TASK OBJECTIVE:
Which lines in the entries below contain the string "right"? Show each of them in full.

[Stored records]
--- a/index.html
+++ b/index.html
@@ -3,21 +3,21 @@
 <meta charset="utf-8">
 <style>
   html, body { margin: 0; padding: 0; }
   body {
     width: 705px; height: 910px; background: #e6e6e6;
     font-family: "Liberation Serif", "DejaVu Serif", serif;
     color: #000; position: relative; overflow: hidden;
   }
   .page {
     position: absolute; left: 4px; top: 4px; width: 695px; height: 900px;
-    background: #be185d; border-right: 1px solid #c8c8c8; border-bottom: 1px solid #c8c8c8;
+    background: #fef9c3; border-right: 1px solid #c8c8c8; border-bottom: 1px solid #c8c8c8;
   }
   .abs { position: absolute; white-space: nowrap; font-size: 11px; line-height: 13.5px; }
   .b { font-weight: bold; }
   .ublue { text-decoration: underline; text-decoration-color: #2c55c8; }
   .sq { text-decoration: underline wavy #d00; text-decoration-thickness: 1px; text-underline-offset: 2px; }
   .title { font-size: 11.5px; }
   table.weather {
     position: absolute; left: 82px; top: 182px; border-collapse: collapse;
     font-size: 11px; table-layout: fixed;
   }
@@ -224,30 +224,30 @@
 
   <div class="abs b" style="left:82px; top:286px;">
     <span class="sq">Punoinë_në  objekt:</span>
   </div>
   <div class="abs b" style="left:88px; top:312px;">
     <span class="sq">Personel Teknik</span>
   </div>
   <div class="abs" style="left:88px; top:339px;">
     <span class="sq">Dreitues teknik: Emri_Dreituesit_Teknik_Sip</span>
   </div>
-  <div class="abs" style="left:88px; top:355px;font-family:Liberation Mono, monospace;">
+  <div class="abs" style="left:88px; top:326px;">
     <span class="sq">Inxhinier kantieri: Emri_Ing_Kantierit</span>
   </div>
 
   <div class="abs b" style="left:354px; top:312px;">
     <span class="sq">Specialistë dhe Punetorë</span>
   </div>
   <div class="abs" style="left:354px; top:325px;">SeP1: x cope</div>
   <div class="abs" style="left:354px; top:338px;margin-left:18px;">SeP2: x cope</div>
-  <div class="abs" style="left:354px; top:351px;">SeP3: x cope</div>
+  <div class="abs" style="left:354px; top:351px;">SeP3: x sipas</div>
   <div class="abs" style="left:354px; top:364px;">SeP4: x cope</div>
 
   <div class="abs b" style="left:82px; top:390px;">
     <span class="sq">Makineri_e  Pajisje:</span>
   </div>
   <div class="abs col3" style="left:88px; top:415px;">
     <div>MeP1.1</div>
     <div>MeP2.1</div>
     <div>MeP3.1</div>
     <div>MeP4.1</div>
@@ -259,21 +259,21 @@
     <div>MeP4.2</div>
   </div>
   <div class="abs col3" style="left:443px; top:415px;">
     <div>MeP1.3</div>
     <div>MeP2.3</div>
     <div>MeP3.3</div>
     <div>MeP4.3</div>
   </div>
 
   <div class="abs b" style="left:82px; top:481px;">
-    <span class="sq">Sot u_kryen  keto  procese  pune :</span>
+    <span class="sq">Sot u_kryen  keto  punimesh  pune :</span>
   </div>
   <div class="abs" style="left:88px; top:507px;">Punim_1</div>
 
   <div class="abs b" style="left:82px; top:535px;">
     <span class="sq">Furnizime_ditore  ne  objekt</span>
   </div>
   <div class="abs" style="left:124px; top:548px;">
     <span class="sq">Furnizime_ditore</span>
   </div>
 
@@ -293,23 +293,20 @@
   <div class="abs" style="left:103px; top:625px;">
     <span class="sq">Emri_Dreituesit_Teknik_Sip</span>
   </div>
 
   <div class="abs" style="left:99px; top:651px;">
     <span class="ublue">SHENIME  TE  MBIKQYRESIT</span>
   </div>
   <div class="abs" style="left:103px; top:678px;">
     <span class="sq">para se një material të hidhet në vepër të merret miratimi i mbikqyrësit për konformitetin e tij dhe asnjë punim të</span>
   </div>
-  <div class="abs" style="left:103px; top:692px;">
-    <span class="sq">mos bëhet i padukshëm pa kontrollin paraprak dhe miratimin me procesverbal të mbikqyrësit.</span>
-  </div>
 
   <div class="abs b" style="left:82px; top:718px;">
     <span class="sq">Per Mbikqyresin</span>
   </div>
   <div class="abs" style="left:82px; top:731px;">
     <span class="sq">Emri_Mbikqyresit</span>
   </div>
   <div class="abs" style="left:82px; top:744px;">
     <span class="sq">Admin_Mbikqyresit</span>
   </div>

---

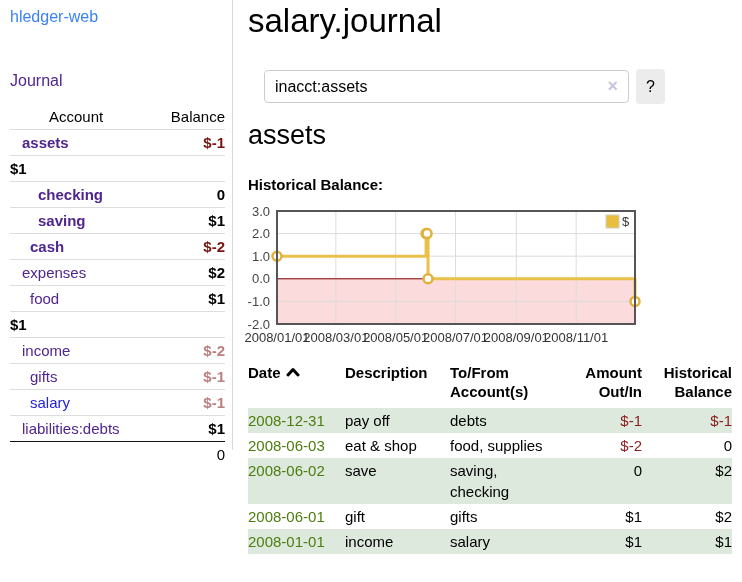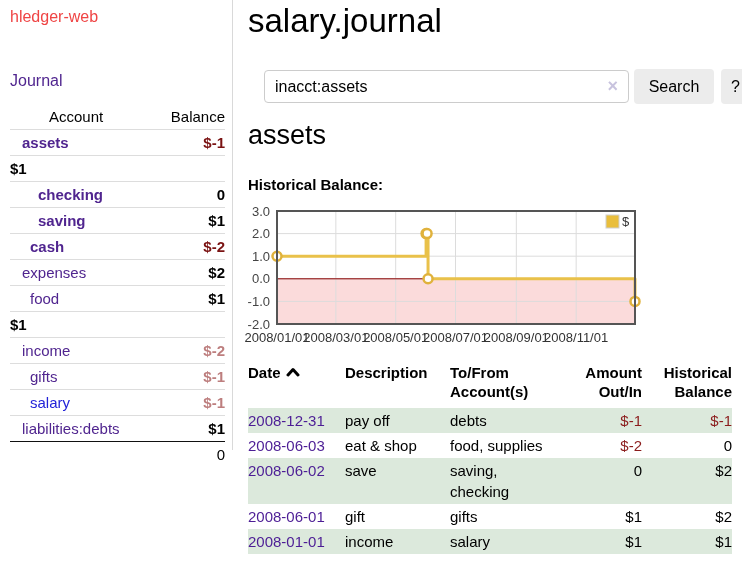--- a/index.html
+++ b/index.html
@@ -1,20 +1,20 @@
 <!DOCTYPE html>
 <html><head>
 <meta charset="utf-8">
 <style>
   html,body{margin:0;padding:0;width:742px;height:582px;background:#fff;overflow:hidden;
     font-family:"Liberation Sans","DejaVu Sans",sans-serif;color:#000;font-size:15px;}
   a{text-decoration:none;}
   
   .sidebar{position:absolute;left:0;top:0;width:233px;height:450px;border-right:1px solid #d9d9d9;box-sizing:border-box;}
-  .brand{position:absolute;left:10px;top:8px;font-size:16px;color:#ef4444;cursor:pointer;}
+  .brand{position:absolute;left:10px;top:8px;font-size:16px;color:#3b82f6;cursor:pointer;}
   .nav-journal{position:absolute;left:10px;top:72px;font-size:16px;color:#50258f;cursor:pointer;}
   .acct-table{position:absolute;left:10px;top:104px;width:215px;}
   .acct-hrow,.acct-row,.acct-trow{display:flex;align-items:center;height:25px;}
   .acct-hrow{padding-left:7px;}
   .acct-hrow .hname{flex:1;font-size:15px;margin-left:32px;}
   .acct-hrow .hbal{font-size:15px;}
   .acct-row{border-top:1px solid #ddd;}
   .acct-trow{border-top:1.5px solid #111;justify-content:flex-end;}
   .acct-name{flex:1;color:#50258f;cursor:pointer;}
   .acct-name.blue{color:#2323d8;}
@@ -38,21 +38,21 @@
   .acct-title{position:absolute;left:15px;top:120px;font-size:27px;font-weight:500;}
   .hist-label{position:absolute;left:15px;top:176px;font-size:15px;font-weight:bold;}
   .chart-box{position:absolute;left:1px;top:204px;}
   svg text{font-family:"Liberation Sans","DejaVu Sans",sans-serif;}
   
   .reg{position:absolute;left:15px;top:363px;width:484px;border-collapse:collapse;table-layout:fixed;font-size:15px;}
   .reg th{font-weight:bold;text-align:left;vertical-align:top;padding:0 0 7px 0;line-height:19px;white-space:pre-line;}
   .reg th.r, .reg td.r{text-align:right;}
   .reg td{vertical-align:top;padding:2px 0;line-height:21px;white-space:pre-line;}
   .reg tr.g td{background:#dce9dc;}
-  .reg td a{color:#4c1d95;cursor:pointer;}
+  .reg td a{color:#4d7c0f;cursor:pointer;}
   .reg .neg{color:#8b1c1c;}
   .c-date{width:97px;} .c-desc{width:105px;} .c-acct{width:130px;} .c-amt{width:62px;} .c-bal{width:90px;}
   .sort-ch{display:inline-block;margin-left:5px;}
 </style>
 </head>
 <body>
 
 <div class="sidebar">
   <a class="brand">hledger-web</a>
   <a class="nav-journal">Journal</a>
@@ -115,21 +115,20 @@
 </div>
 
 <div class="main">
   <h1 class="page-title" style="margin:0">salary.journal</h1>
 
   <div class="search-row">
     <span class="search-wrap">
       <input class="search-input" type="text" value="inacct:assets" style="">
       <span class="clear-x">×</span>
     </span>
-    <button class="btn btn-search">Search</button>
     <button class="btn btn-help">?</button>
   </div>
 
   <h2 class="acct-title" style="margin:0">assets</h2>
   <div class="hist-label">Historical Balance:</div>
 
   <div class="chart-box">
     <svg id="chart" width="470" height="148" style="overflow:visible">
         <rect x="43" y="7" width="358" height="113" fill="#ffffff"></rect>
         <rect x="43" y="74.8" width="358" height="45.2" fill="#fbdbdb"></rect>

---

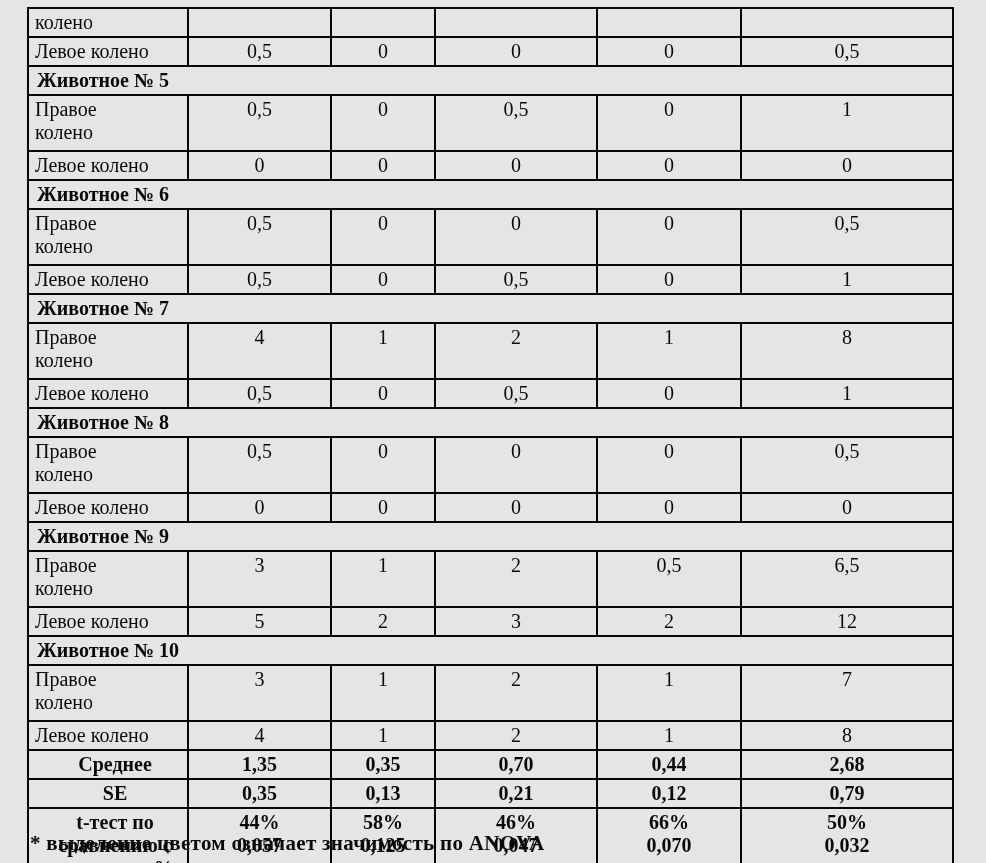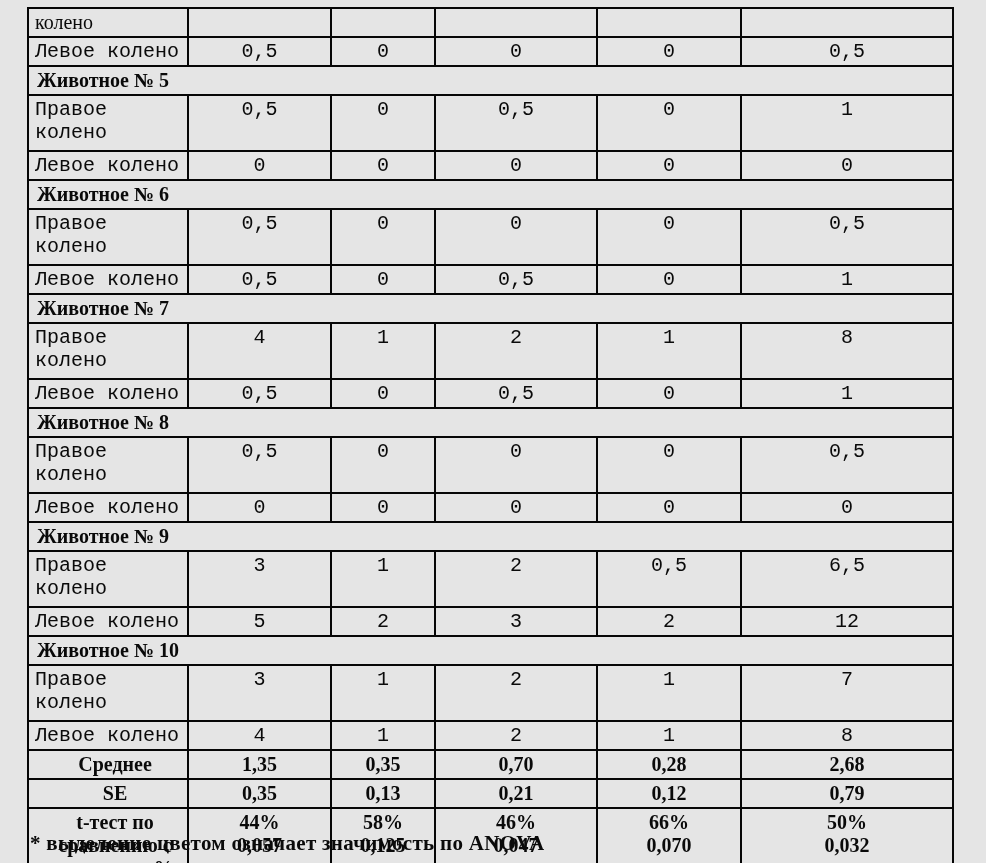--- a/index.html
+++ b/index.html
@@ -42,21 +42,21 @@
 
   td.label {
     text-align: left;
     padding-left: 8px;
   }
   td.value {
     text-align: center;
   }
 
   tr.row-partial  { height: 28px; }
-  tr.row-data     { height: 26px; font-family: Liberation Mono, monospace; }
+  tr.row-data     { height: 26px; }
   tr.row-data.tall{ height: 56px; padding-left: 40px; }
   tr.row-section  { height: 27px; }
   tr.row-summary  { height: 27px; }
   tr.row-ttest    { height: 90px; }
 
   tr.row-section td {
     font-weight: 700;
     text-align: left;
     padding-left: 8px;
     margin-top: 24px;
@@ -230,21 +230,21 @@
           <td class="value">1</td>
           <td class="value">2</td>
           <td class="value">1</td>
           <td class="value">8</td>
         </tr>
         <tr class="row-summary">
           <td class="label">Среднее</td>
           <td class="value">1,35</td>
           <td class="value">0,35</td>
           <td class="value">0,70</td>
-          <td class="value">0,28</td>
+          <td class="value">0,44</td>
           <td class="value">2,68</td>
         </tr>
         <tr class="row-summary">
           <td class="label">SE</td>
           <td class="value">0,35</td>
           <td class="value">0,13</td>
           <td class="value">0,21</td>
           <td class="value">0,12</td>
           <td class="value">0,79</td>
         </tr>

RESULT FOR THIS EXERCISE:
-    background: #be185d; border-right: 1px solid #c8c8c8; border-bottom: 1px solid #c8c8c8;
+    background: #fef9c3; border-right: 1px solid #c8c8c8; border-bottom: 1px solid #c8c8c8;
   .sidebar{position:absolute;left:0;top:0;width:233px;height:450px;border-right:1px solid #d9d9d9;box-sizing:border-box;}
   .reg th.r, .reg td.r{text-align:right;}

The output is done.